▶ [TASK OBJECTIVE] Once the line with "[239,458,761,650] PROFESSIONAL Struhadlo" is found in the data, output it and each following line exactly, up to and including the line with "[197,1319,211,1351] 7 -> [107,695,123,712] 10", and nothing before or after.

Revision tracking records
——

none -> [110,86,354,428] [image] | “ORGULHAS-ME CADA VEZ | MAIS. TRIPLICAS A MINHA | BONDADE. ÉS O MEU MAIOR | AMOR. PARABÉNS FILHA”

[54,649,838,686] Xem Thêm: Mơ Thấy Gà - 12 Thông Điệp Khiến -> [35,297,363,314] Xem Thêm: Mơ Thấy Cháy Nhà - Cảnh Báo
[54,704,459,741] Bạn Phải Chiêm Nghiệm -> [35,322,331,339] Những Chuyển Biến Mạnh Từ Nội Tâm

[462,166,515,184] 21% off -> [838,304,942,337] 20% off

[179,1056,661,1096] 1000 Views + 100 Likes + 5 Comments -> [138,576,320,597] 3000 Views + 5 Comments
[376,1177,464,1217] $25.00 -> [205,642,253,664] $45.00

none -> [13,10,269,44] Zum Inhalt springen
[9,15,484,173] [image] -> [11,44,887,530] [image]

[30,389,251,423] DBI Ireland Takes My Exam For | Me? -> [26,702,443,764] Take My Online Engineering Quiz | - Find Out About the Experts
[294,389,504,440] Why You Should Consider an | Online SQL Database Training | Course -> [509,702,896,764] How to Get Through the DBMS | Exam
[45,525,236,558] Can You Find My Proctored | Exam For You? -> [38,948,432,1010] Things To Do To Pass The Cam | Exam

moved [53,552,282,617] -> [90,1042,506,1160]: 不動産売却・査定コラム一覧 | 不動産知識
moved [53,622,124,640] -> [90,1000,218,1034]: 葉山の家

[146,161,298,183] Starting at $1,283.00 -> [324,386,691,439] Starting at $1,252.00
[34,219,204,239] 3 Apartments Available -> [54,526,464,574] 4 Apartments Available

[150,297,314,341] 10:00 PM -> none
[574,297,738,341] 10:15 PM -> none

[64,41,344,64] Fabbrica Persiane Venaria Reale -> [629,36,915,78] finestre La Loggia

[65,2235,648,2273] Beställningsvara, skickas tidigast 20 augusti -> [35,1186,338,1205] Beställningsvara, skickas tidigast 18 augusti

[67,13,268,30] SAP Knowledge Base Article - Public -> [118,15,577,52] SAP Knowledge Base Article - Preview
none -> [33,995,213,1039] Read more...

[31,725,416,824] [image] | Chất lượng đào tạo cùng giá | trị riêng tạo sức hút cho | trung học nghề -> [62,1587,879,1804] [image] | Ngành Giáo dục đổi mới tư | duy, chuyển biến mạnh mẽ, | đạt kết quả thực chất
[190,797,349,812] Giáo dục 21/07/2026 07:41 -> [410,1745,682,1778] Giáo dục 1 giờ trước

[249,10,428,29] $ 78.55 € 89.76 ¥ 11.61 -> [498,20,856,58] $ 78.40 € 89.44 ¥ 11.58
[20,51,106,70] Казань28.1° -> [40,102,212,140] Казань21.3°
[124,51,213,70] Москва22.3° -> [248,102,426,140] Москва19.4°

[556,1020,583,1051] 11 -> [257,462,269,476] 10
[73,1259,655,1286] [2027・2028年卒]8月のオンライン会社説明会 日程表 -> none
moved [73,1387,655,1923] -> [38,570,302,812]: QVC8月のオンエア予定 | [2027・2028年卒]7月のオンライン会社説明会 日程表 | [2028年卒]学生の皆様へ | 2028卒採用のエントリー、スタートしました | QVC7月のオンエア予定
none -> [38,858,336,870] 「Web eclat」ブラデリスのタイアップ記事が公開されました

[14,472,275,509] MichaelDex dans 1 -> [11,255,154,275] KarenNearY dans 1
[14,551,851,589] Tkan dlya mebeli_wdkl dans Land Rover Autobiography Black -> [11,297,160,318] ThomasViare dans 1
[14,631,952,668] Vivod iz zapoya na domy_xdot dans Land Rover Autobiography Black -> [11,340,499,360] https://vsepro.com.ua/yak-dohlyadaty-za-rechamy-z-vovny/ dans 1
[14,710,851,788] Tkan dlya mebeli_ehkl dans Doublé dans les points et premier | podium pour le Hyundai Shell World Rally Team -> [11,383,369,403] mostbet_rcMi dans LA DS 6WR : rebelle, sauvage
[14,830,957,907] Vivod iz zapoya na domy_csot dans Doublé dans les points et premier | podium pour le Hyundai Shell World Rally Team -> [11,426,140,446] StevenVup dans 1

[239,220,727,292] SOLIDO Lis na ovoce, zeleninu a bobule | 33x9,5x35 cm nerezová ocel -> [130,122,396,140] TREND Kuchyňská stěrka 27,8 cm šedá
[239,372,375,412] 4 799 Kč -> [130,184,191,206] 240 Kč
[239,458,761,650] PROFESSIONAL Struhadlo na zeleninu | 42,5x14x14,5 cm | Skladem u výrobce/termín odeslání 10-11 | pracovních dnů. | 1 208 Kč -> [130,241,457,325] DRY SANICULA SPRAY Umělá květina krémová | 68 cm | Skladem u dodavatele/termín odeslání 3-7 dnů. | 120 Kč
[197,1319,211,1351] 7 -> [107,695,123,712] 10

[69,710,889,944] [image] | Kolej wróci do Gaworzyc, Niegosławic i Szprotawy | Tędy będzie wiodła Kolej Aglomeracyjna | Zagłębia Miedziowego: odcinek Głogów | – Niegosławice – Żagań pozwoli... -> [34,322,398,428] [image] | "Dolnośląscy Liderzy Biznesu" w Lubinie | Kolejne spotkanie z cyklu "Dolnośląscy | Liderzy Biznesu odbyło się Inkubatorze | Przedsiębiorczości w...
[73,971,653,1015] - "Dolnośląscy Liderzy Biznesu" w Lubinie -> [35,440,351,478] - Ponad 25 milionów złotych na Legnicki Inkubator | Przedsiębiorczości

——

▶ [WORKED SOLUTION]
[239,458,761,650] PROFESSIONAL Struhadlo na zeleninu | 42,5x14x14,5 cm | Skladem u výrobce/termín odeslání 10-11 | pracovních dnů. | 1 208 Kč -> [130,241,457,325] DRY SANICULA SPRAY Umělá květina krémová | 68 cm | Skladem u dodavatele/termín odeslání 3-7 dnů. | 120 Kč
[197,1319,211,1351] 7 -> [107,695,123,712] 10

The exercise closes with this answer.